◆ Task description: In the entries that follow, find each line with the word "card" and copy it.
* * *
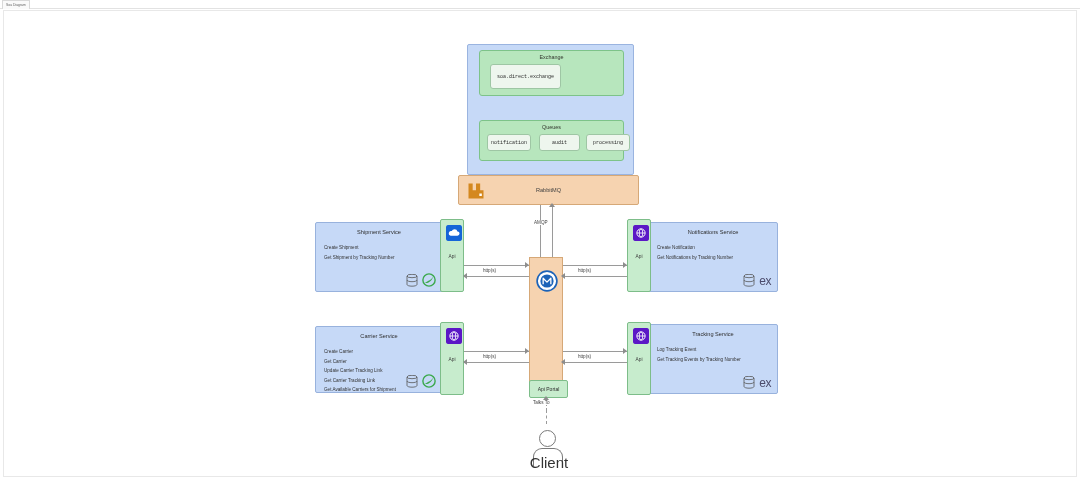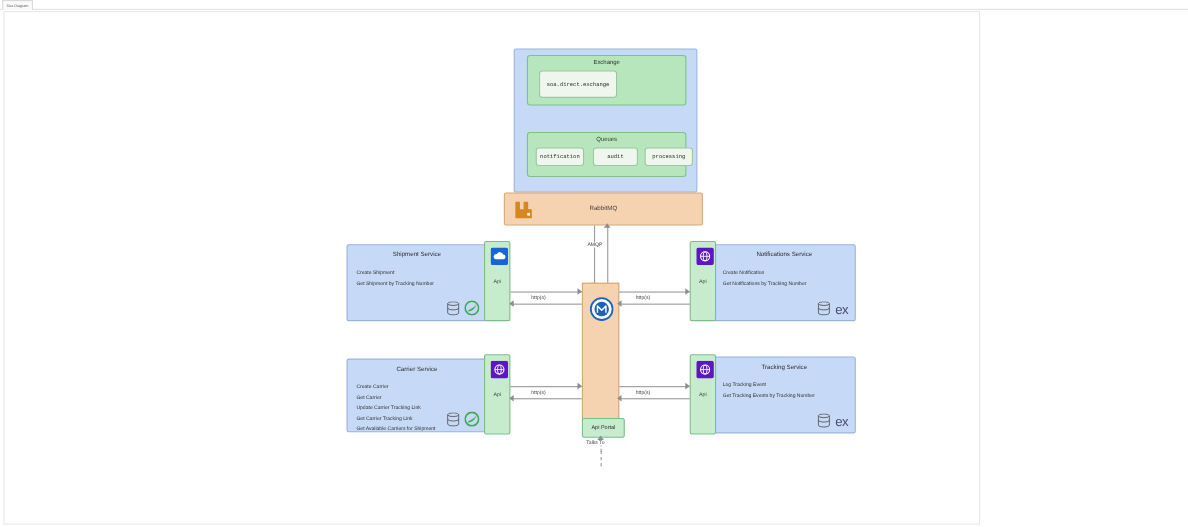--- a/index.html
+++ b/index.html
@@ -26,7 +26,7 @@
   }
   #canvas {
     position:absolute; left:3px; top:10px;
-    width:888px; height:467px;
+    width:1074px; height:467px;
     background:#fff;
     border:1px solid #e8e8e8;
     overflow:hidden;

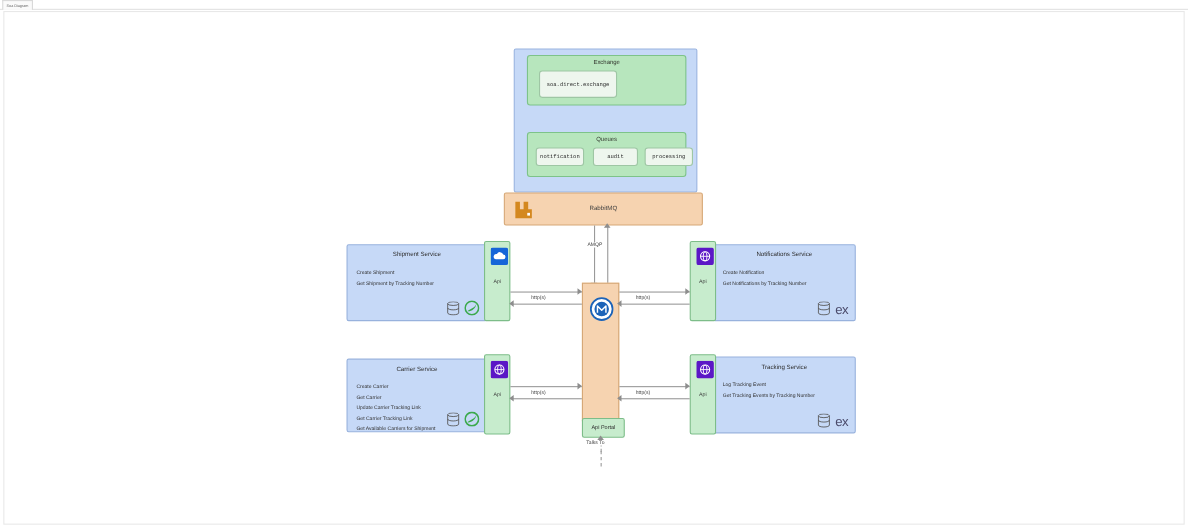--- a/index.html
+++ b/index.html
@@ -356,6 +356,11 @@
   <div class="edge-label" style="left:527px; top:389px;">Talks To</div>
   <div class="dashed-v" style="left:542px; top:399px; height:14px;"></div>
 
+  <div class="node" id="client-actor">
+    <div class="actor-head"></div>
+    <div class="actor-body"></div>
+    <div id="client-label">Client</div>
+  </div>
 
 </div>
* * *
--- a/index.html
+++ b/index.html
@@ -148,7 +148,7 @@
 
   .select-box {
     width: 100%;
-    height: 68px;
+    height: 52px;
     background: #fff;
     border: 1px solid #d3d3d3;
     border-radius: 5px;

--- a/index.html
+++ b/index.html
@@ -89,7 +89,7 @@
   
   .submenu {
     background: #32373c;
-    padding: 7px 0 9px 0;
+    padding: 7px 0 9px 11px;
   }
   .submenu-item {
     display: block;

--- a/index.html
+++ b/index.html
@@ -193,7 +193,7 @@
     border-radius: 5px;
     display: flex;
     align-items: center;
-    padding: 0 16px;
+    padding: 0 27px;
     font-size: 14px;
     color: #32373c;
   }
* * *
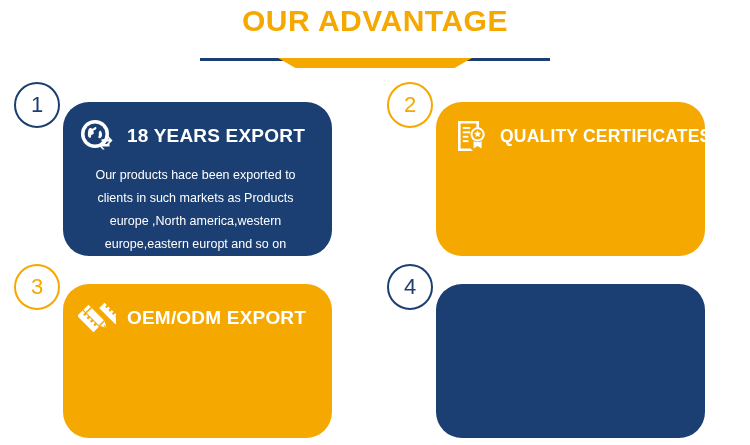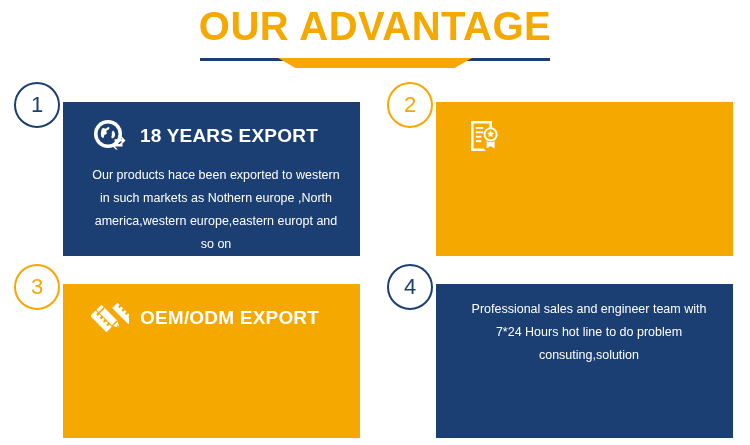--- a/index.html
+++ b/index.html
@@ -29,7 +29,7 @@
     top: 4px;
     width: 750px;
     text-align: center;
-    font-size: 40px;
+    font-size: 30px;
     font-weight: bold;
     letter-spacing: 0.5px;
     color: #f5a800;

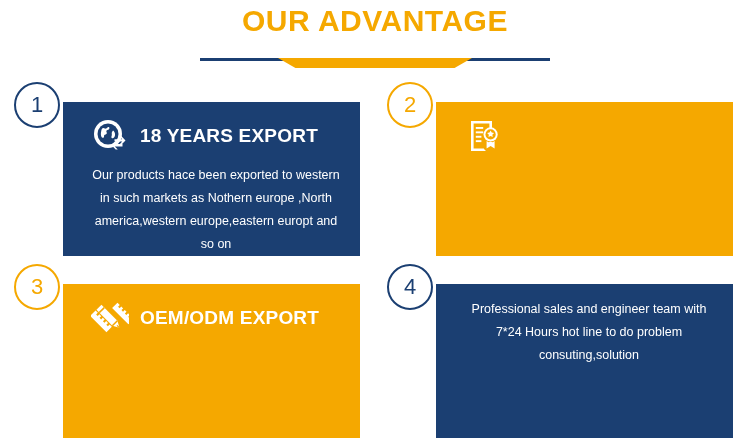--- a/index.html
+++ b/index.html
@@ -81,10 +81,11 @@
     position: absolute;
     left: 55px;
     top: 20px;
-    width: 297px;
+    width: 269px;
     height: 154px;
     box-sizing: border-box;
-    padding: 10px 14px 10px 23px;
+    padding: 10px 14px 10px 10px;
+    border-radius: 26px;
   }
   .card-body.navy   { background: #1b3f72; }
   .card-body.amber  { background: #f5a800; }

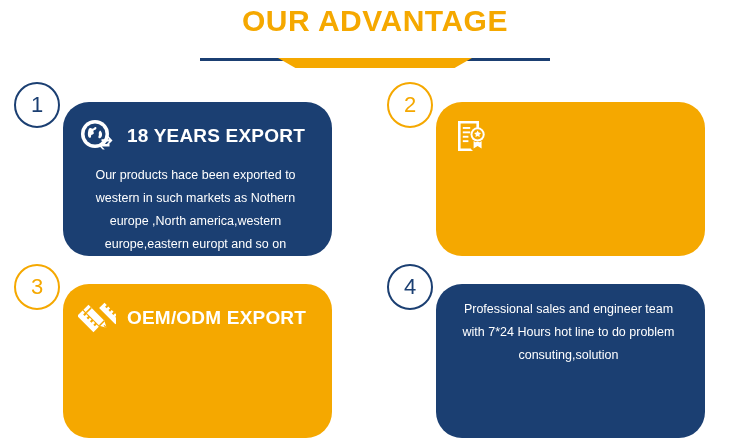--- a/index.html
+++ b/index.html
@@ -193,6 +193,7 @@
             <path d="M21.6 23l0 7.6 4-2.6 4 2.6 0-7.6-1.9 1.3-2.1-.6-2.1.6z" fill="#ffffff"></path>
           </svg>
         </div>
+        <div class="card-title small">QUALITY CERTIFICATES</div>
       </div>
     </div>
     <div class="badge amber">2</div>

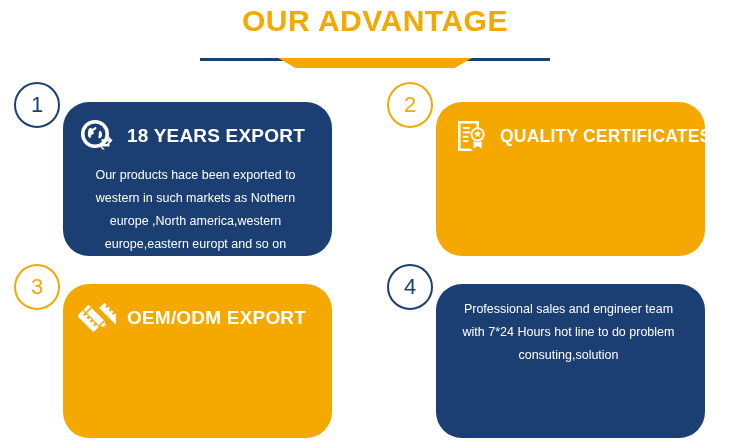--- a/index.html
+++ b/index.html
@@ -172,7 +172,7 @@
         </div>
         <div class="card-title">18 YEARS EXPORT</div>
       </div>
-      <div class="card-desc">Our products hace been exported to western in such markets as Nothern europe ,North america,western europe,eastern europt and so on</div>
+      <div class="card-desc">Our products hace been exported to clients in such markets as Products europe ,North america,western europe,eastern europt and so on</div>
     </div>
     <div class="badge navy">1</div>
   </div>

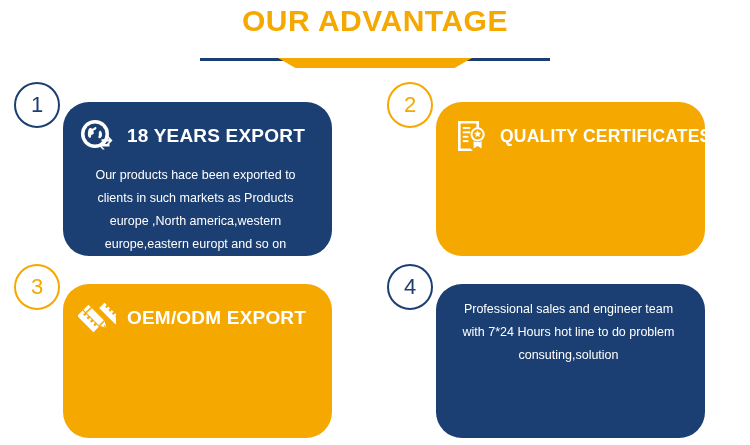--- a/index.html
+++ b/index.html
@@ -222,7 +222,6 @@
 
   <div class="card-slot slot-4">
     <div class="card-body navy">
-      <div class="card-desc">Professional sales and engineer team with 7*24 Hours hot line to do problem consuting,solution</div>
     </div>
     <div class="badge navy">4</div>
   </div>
* * *
◆ Result for this exercise:
   .card-body.navy   { background: #1b3f72; }
   .card-body.amber  { background: #f5a800; }
+        <div class="card-title small">QUALITY CERTIFICATES</div>
         <div class="card-title">18 YEARS EXPORT</div>
-      <div class="card-desc">Our products hace been exported to western in such markets as Nothern europe ,North america,western europe,eastern europt and so on</div>
+      <div class="card-desc">Our products hace been exported to clients in such markets as Products europe ,North america,western europe,eastern europt and so on</div>
   <div class="card-slot slot-4">
     <div class="card-body navy">
-      <div class="card-desc">Professional sales and engineer team with 7*24 Hours hot line to do problem consuting,solution</div>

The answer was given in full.